Ces combats des années 1980 ont trouvé écho au sein des pouvoirs publics et notamment en la personne de François Autain. Alors Secrétaire d’État chargé des immigrés, il commanda un premier rapport à Françoise Gaspard, historienne spécialiste de l’histoire et de sociologie des migrations. Celui-ci, intitulé L’information et l’expression culturelle des communautés immigrées en France, bilan et propositions fut publié en 1982. Le Haut Conseil à l’Intégration le distingue comme l’étude où « apparaît pour la première fois l’expression « échanges interculturels » ». Selon Maxime Cervulle, professeur de sciences de l’information et de la communication à l’université Paris-XVIII et membre du Centre d’études sur les médias, les technologies et l’internationalisation (CEMTI), ce rapport fut « le premier […] rendu public à ce sujet » (CERVULLE, 2013, p.105).

Ce dernier explique dans le chapitre quatre de son ouvrage Dans le blanc des yeux, diversité, racisme et médias que jusque dans les années 1990, ces politiques publiques se limitaient aux populations immigrées en France : la façon dont elles étaient représentées à la télévision française et quel(s) type(s) d’audience(s) elles constituaient.

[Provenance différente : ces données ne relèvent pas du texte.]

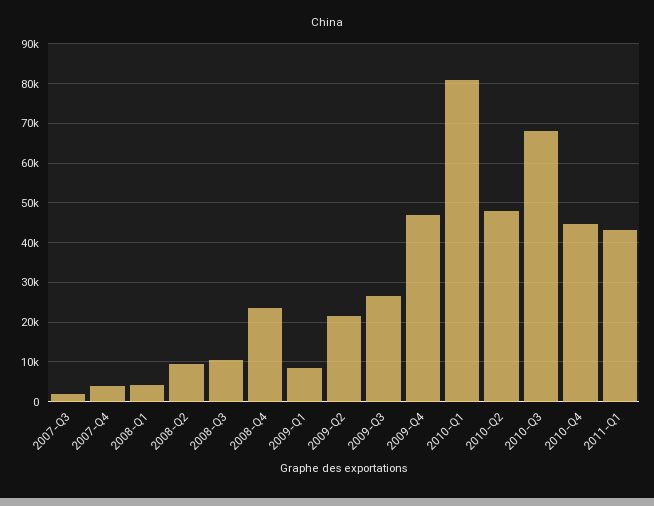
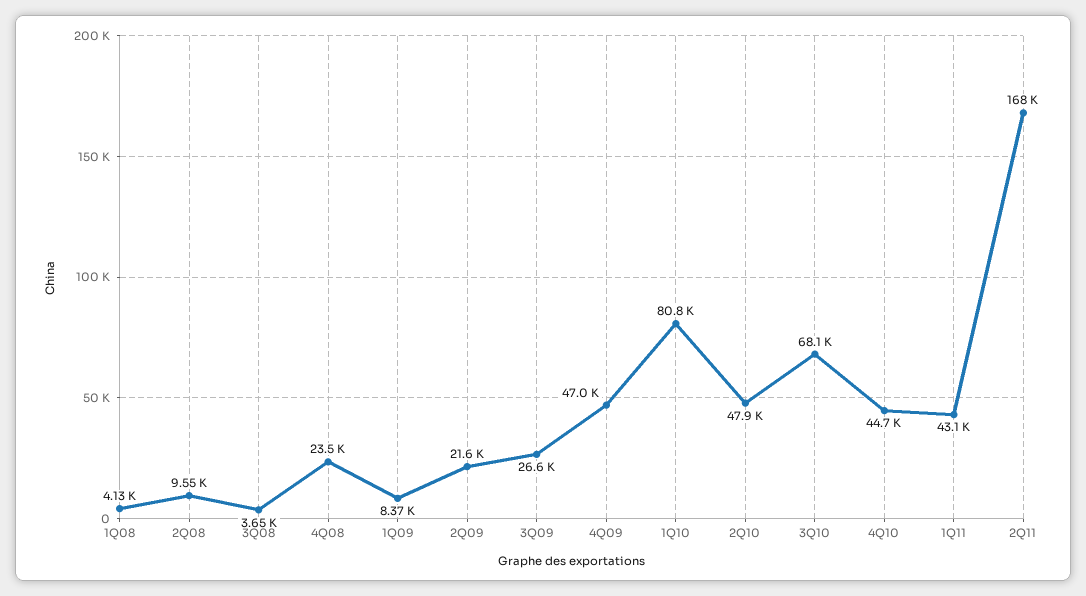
2007-Q3: 2000 -> none
2007-Q4: 4000 -> none
2008-Q3: 10000 -> 3650
2Q11: none -> 168000

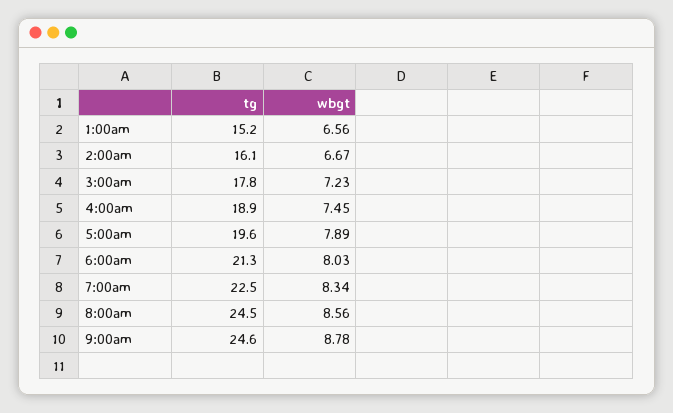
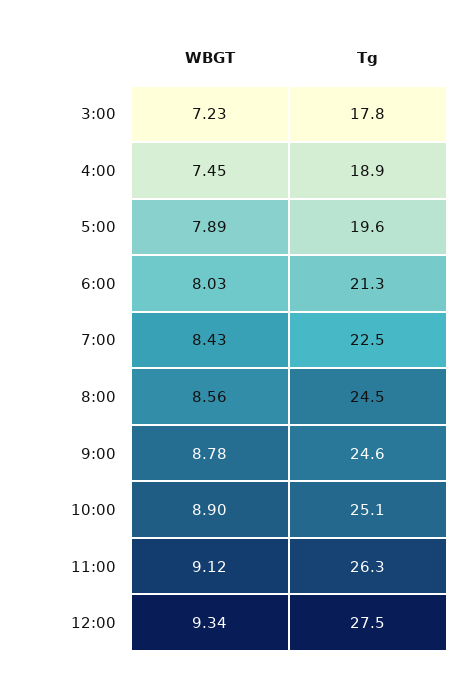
tg, 1:00am: 15.2 -> none
wbgt, 1:00am: 6.56 -> none
tg, 2:00am: 16.1 -> none
wbgt, 2:00am: 6.67 -> none
wbgt, 7:00am: 8.34 -> 8.43
wbgt, 10:00: none -> 8.9
tg, 10:00: none -> 25.1
wbgt, 11:00: none -> 9.12
tg, 11:00: none -> 26.3
wbgt, 12:00: none -> 9.34
tg, 12:00: none -> 27.5

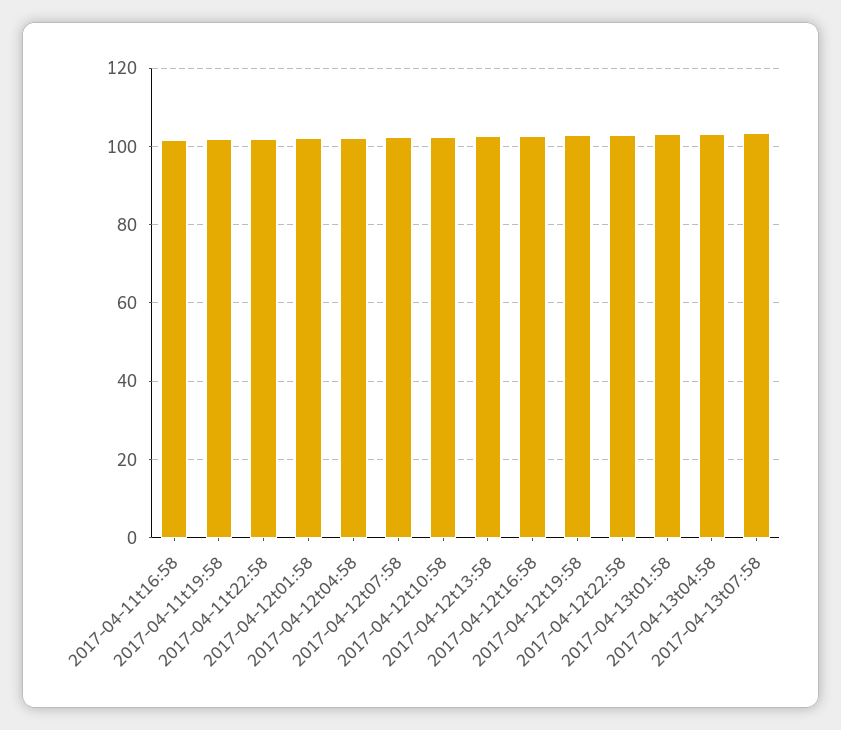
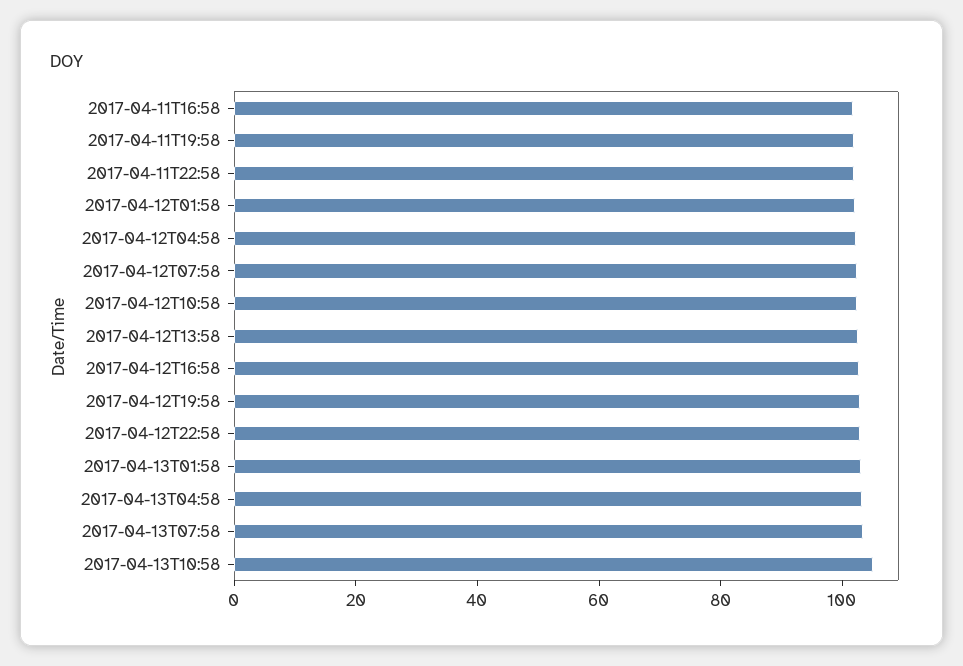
2017-04-13T10:58: none -> 105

Selon lui, un tournant s’est opéré à partir de la fin des années 1990 ; les politiques publiques ont commencé à penser la population française comme non seulement multiculturelle, mais aussi comme pouvant être d’autre couleur que blanche sans pour autant être d’origine étrangère. Selon lui, le changement se repère dans le vocabulaire utilisé par les pouvoirs publics et les chercheurs : « [Jusque dans les années 1980, le] lexique de travail s’articule autour des notions d’ « immigration » et d’ « intégration », là où à partir de la fin des années 1990, les mots-clés « diversité » et « minorité visible » prendront essentiellement le relais  . » Ce changement en entraîne d’autres, comme l’apparition d’études sur les « minorités ethniques » et notamment leur représentation à la télévision française :

« La première étude quantitative portant sur la représentation des « minorités ethniques » à la télévision française sera présentée en 1991. Cette étude réalisée par le Centre d’informations et d’études sur les migrations internationales (Ciemi) s’écarte de l’analyse exclusive des émissions visant les publics immigrés pour interroger les programmes d’information, de fiction et de divertissement à destination du grand public. » (CERVULLE, 2009, p.106)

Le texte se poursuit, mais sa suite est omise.